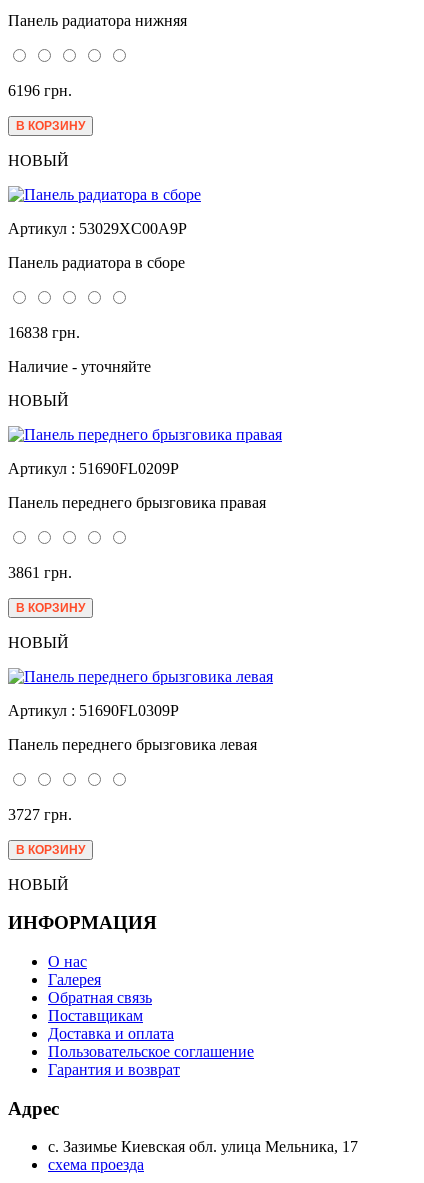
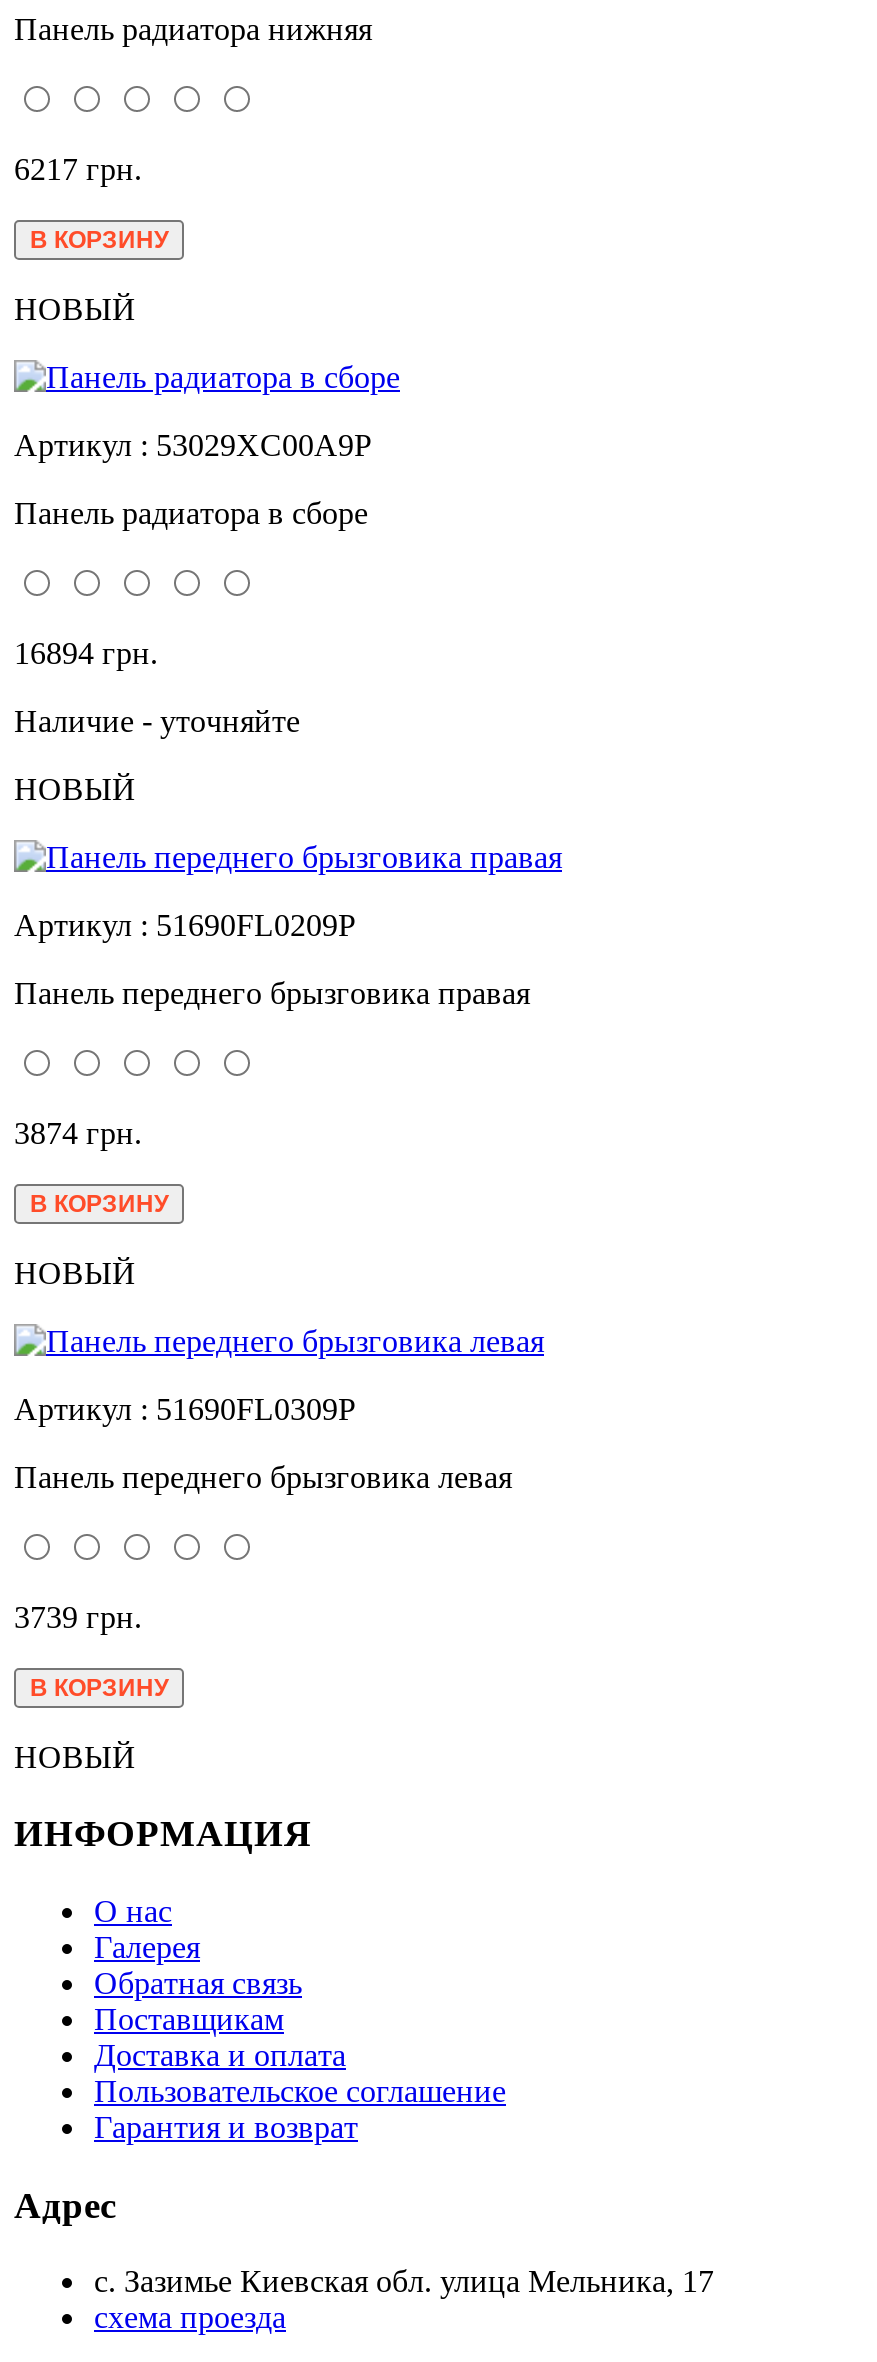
- 6196 грн.
+ 6217 грн.

- 16838 грн.
+ 16894 грн.

- 3861 грн.
+ 3874 грн.

- 3727 грн.
+ 3739 грн.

---------------

Task statement: Leave out the images and write out the listing above exactly.

Response below:
- 6196 грн.
+ 6217 грн.

- 16838 грн.
+ 16894 грн.

- 3861 грн.
+ 3874 грн.

- 3727 грн.
+ 3739 грн.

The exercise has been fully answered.